__Description of the task__
Return each line in the records below that includes "playing".
◆ ◆ ◆
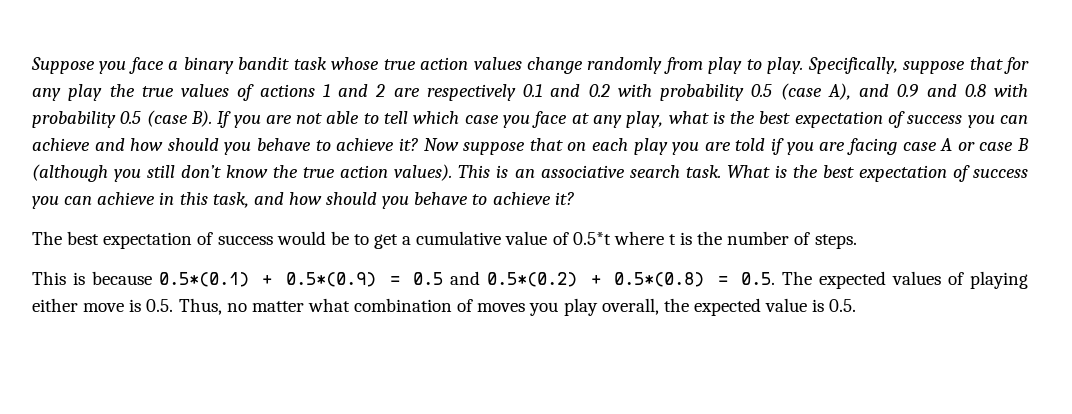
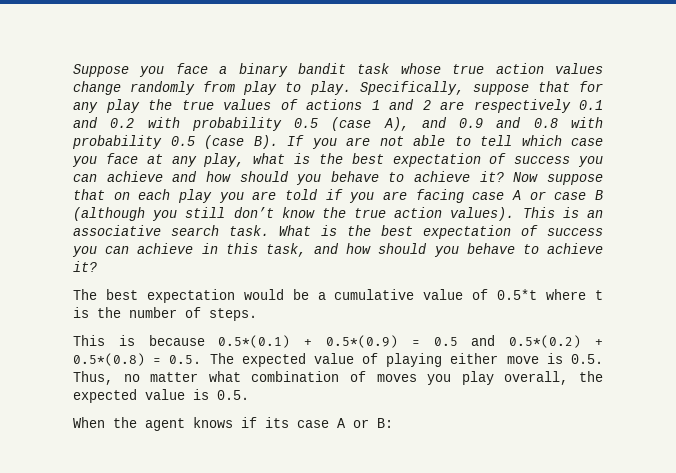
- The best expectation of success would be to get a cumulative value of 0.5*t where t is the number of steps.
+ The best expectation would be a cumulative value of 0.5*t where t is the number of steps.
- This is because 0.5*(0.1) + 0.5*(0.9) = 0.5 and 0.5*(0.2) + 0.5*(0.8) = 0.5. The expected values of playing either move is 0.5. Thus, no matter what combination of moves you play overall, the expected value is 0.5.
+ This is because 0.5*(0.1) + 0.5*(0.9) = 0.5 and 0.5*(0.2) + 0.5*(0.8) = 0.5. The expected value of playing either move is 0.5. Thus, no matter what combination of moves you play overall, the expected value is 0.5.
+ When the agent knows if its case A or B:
◆ ◆ ◆
__Written solution__
- This is because 0.5*(0.1) + 0.5*(0.9) = 0.5 and 0.5*(0.2) + 0.5*(0.8) = 0.5. The expected values of playing either move is 0.5. Thus, no matter what combination of moves you play overall, the expected value is 0.5.
+ This is because 0.5*(0.1) + 0.5*(0.9) = 0.5 and 0.5*(0.2) + 0.5*(0.8) = 0.5. The expected value of playing either move is 0.5. Thus, no matter what combination of moves you play overall, the expected value is 0.5.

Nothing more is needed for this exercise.